Repository and data layer testing
Repository And Data Layer Testing Deep Dive¶
Overview¶
Repository tests validate orchestration across local cache, network, and sync logic.
Core Concepts¶
- Clear source-of-truth policy.
- Deterministic fallback rules.
- Explicit cache invalidation behavior.
Test Pyramid and Strategy¶
- Unit test orchestration branches first.
- Add integration tests for persistence/network boundary.
Tooling and Infrastructure¶
- Fake local store + fake remote API for unit speed.
- In-memory DB + MockWebServer for integration confidence.
Flaky Test Mitigation¶
- No shared singleton test state.
- Stable fixture data and repeatable ordering.
Code Examples¶
@Test
fun repository_usesCacheThenRefreshesFromNetwork() = runTest {
// Assert stale-while-revalidate behavior
}
Common Interview Questions¶
- Q: How do you test offline-first repository behavior? A: Answer by test pyramid intent: unit for logic speed, integration for boundaries, and end-to-end for critical journeys with flakiness controls.

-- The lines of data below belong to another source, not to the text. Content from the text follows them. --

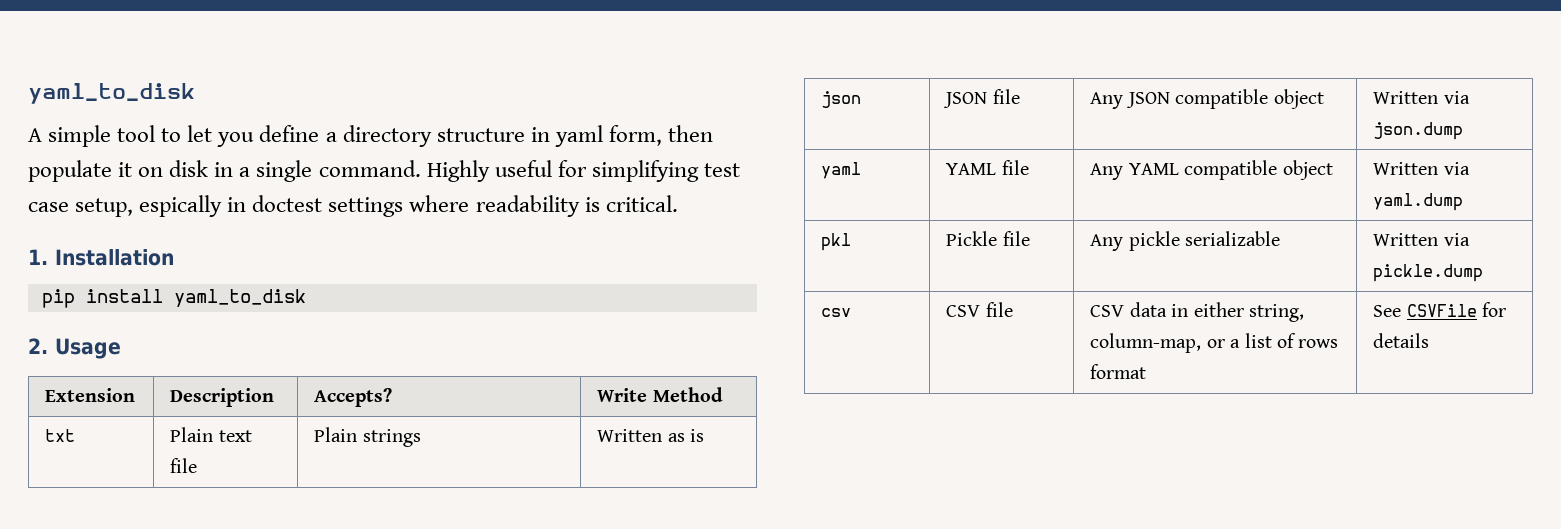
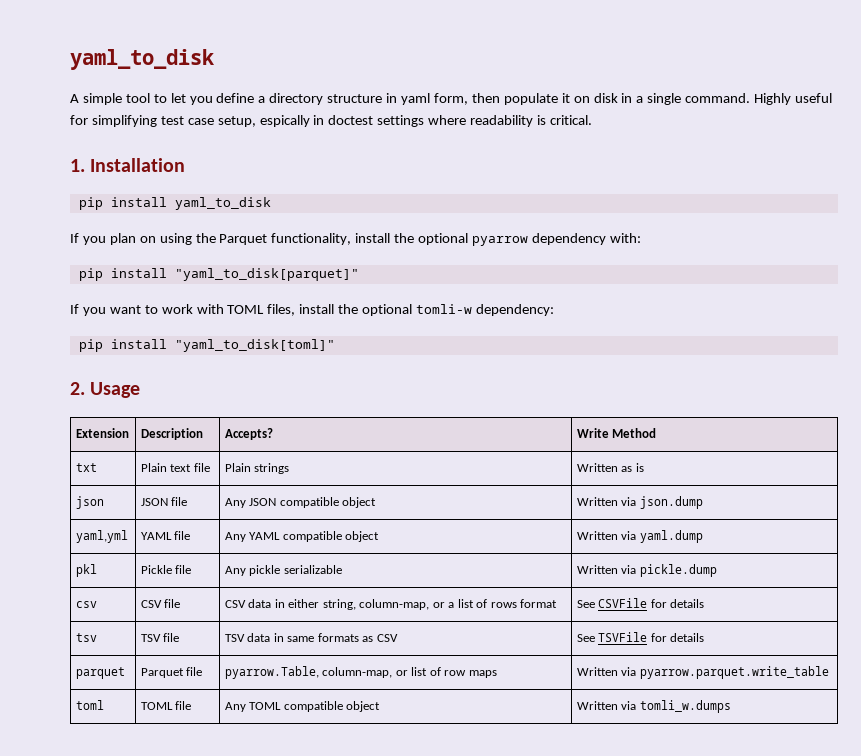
+ If you plan on using the Parquet functionality, install the optional pyarrow dependency with:
+ pip install "yaml_to_disk[parquet]"
+ If you want to work with TOML files, install the optional tomli-w dependency:
+ pip install "yaml_to_disk[toml]"
- yaml | YAML file | Any YAML compatible object | Written via yaml.dump
+ yaml,yml | YAML file | Any YAML compatible object | Written via yaml.dump
+ tsv | TSV file | TSV data in same formats as CSV | See TSVFile for details
+ parquet | Parquet file | pyarrow.Table, column-map, or list of row maps | Written via pyarrow.parquet.write_table
+ toml | TOML file | Any TOML compatible object | Written via tomli_w.dumps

- Q: What do you mock vs keep real? A: Answer by test pyramid intent: unit for logic speed, integration for boundaries, and end-to-end for critical journeys with flakiness controls.
Production Considerations¶
- Validate retry and conflict-resolution paths.
Performance Insights¶
- Keep integration tests narrow to maintain CI throughput.
Senior-Level Insights¶
- Strong candidates explain consistency and sync semantics, not just assertions.